Dylan juggled the bag and knapsack to more comfortable positions for carrying, and followed Nathan down the street, as helpless in the talking man’s wake as a newborn seal pup in an undertow.
He hated that feeling as he had never hated anything in his life, hated being dependent on others, hated not being able to simply go through the town until he found Her, swept Her up in his arms and took Her away with him.
That thought made him shake his head in self-disgust. He might be new at this wooing thing, but he wasn’t an idiot. That would get him slapped, if not worse, by even the most forgiving of seal-kin women. No reason to think human women would be any different.
He had to find her, first, and then figure out the best way to approach her. Find out what she was like, what she liked. Then he could woo her properly.
Home, he would have brought her a particularly tasty, fresh-caught fish or colorful deep-sea shells, made fragrant reed baskets or whimsical sand structures…. Maybe she liked paper drawings? Or needed something re
built?
Seal bulls had it easier. But they also had to go through it every season, searching through the available females of the colony.
The one thing Dylan knew was that he had to be careful, out among humans. That lesson was taught early on, along with the dangers of sharks, barracudas and riptides. It wasn’t all swimming and seducing, the way the songs claimed. There were more dangers on land than on sea. Humans hated what was different—hated, and envied it. And all too often, killed it.
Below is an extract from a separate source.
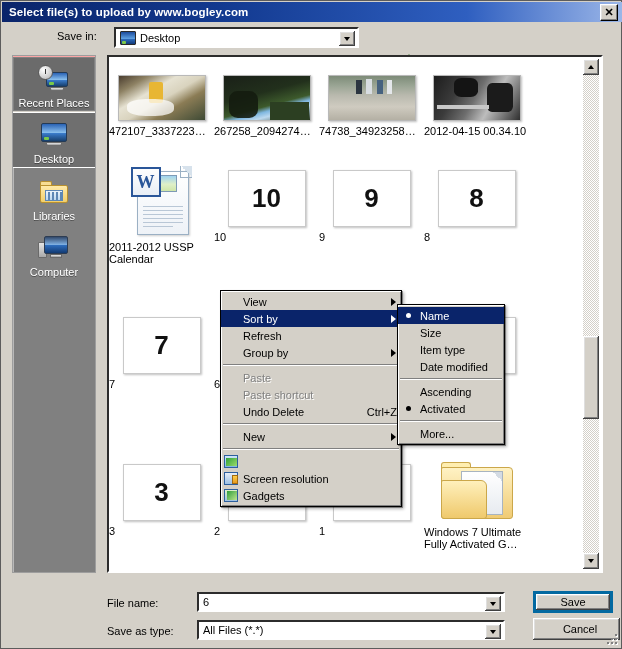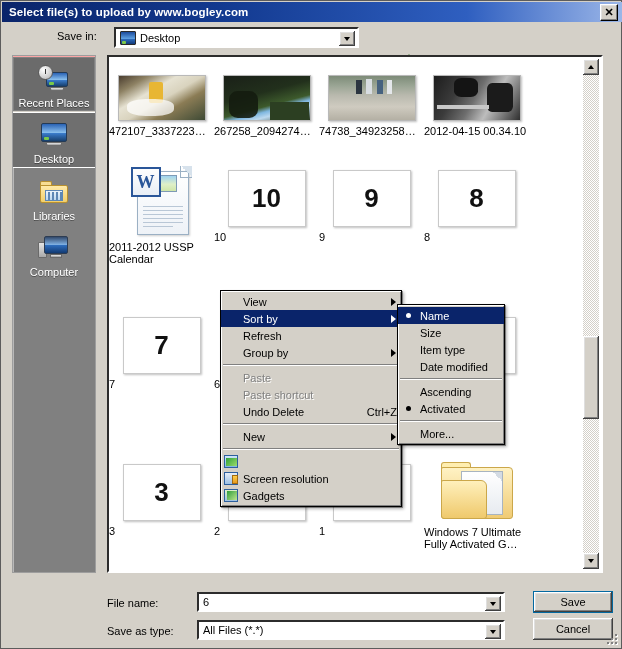"Save" #saveBtn { border: 1px solid #0369a1 -> 3px solid #0369a1 }
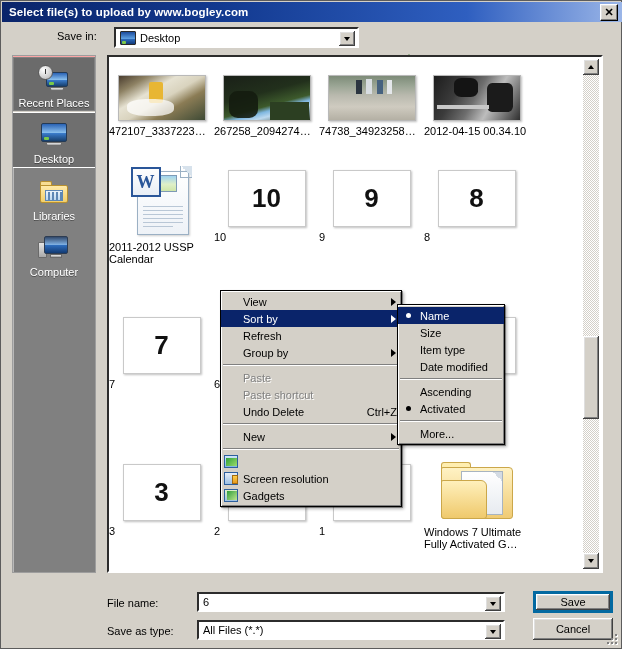"Cancel" #cancelBtn { padding-left: none -> 7px }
So he needed to be careful. Careful, but not so careful he wasted any more time, and risked losing her scent.
While he was trying to figure out how to ask what he wanted, they arrived at their destination: a storefront with “Eat Here. You Won’t Regret It” in red lights, under a larger wooden sign proclaiming the space a diner named Apollo’s.
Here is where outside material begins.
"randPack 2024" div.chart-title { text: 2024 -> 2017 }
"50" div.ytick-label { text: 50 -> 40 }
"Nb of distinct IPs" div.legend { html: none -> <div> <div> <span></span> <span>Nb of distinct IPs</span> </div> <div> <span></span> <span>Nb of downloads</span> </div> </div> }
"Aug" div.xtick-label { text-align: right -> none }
“After you,” Nathan said, holding open the glass door. There was no jingle of bells or chimes overhead, unlike most of the other stores Dylan had gone into, but the wall of sound was a pleasant unbroken hum, even as the people seated inside paused to see who had come in before going back to their lunch.
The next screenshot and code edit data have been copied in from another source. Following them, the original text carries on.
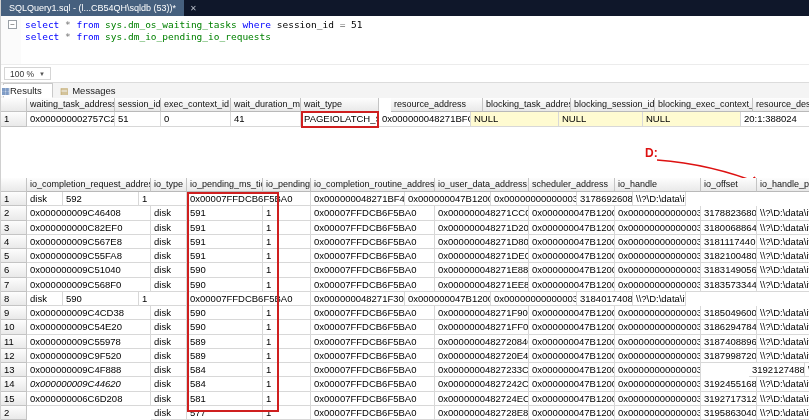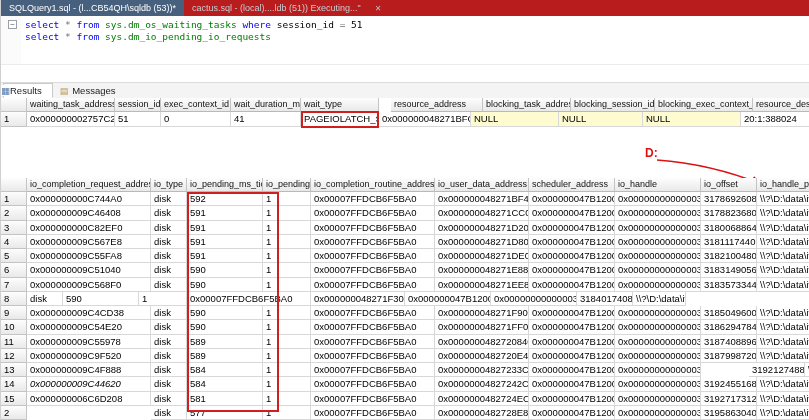"SQLQuery1.sql - (l...CB54QH\sqldb (53))*" .tabbar { background: #b91c1c -> #0f172a }
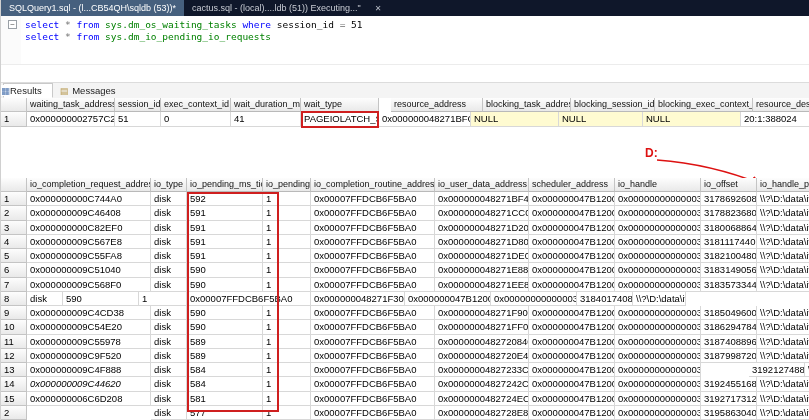"cactus.sql - (local)....ldb (51))" div.doc-tab { html: <div> <span>cactus.sql - (local)....ldb (51)) Executing..."</span> </div> -> none }
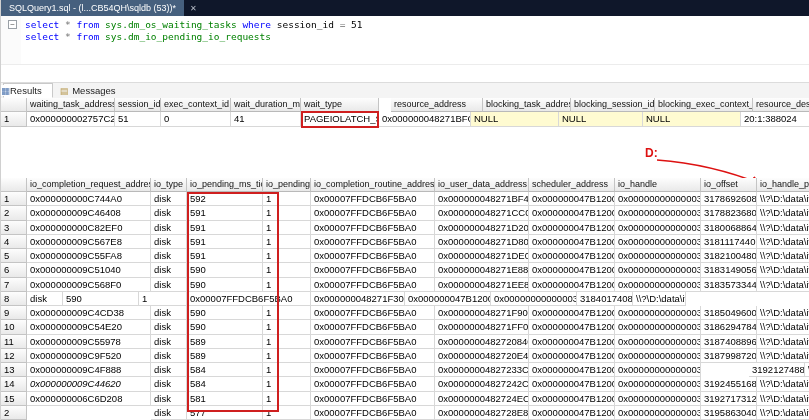"100 %" div.zoombar { html: none -> <div> <div> <span>100 %</span> <span>▼</span> </div> </div> }
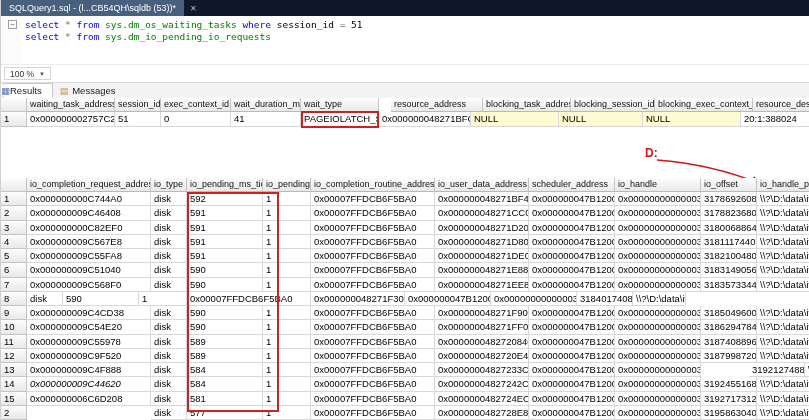"0x000000000C744A0" div.gcell { html: <div>0x000000000C744A0</div> -> none }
“Over here,” Nathan said, bringing Dylan with him to the counter. Dylan took one look and winced, all other thoughts going out of his head.
Nathan hadn’t been kidding when he said that he wasn’t handy with tools. The mess he had made out of something as simple as fixing the hinges on the counter made Dylan flinch, and before he had time to think about what he might charge, the hatch was removed, the hinges unscrewed, and he was ordering Nathan to go find him some sandpaper, wood oil and rust remover, as well as a screwdriver and a pair of pliers.
Nathan got all of those things, plus a large Coke, which he set on the counter next to Dylan, and watched the younger man start sanding down the area around the hinges, removing the splintered areas. “You really do know what you’re doing.”
“Mmm.” Dylan wasn’t much for talking, but Nathan clearly was. The human leaned against the other side of the counter and watched him work, when he wasn’t shouting orders to the rest of the staff. The café, Apollo’s, seemed to cater mostly to old men and teenagers, even though there were framed watercolors of children on the wall, and soft music playing in the background.